#### [What is needed]
In your copy, include every entry exactly as written but no pictures.

#### [Data for this task]
···
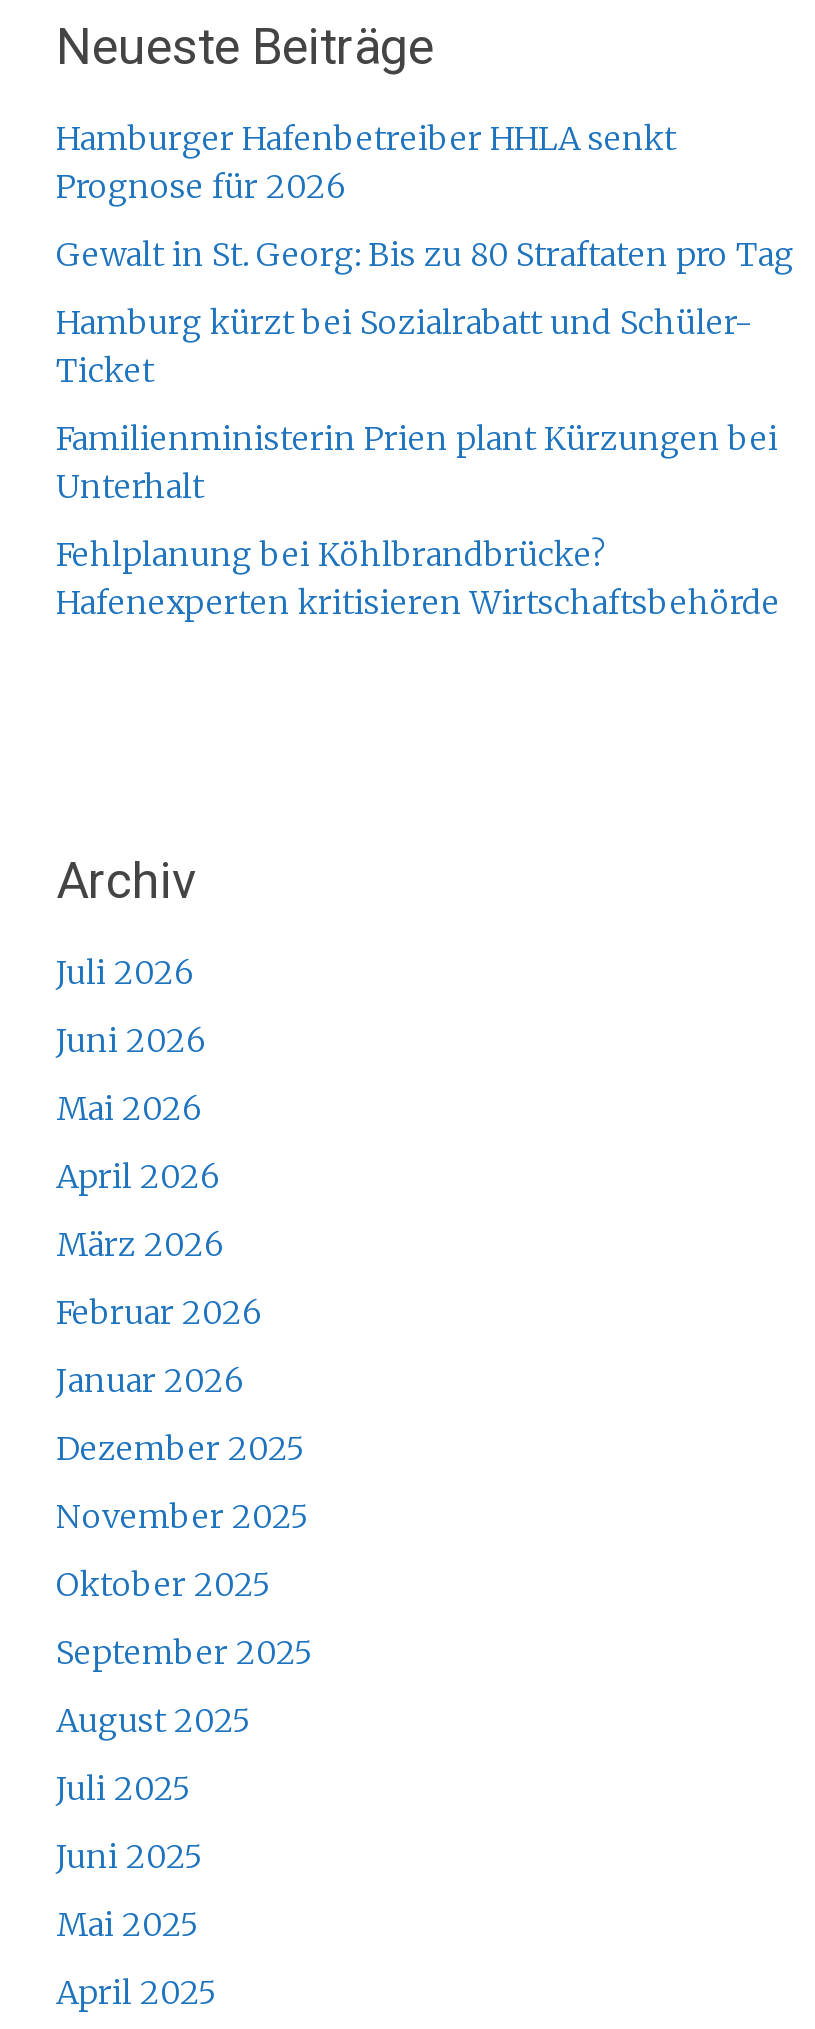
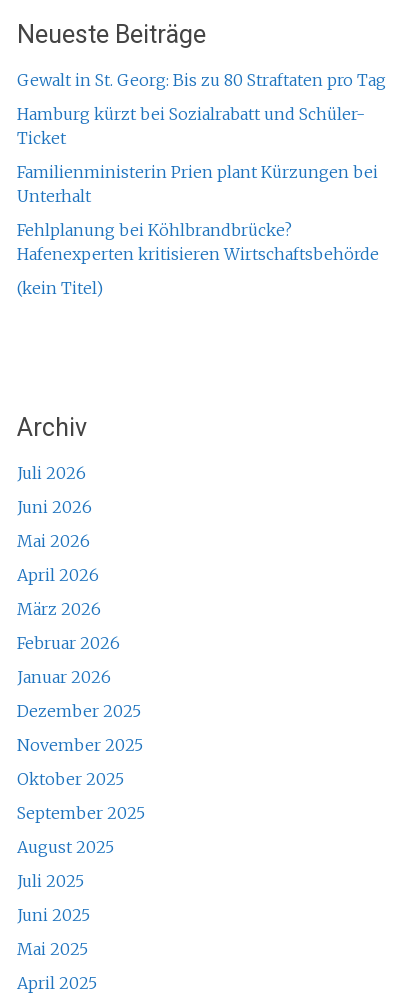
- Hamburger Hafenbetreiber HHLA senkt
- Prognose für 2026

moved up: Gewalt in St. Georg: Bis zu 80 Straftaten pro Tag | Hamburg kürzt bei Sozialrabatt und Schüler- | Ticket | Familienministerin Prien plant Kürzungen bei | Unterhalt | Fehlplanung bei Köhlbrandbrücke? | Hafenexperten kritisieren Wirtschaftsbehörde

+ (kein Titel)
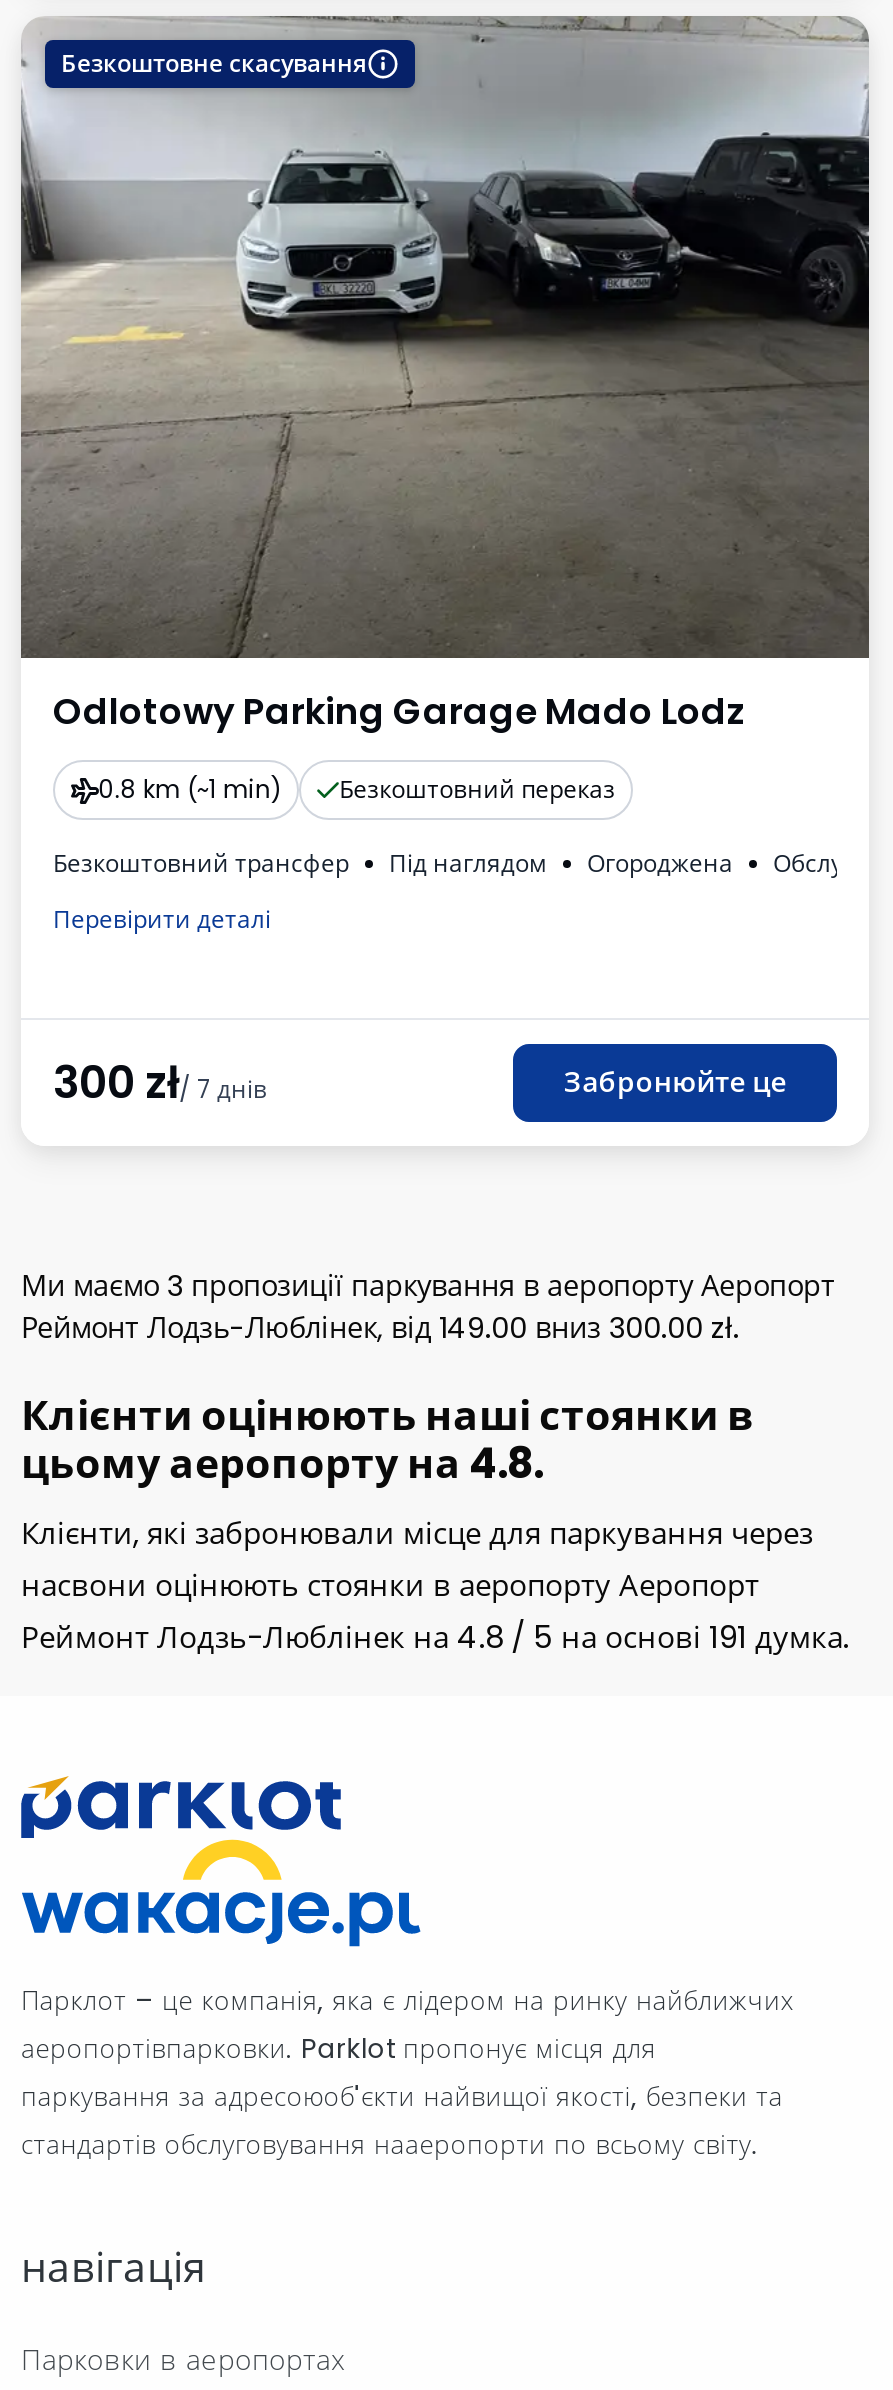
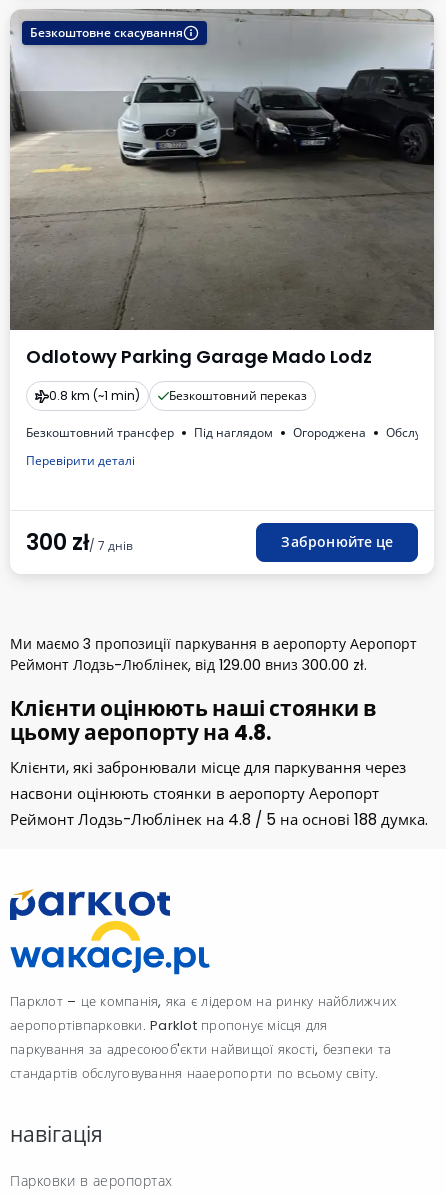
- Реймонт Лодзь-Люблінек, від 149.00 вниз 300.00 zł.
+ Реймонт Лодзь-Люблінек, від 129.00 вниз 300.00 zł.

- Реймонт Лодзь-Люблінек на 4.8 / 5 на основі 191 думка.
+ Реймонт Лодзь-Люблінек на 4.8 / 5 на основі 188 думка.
···
#### [Response box]
- Hamburger Hafenbetreiber HHLA senkt
- Prognose für 2026

moved up: Gewalt in St. Georg: Bis zu 80 Straftaten pro Tag | Hamburg kürzt bei Sozialrabatt und Schüler- | Ticket | Familienministerin Prien plant Kürzungen bei | Unterhalt | Fehlplanung bei Köhlbrandbrücke? | Hafenexperten kritisieren Wirtschaftsbehörde

+ (kein Titel)
- Реймонт Лодзь-Люблінек, від 149.00 вниз 300.00 zł.
+ Реймонт Лодзь-Люблінек, від 129.00 вниз 300.00 zł.

- Реймонт Лодзь-Люблінек на 4.8 / 5 на основі 191 думка.
+ Реймонт Лодзь-Люблінек на 4.8 / 5 на основі 188 думка.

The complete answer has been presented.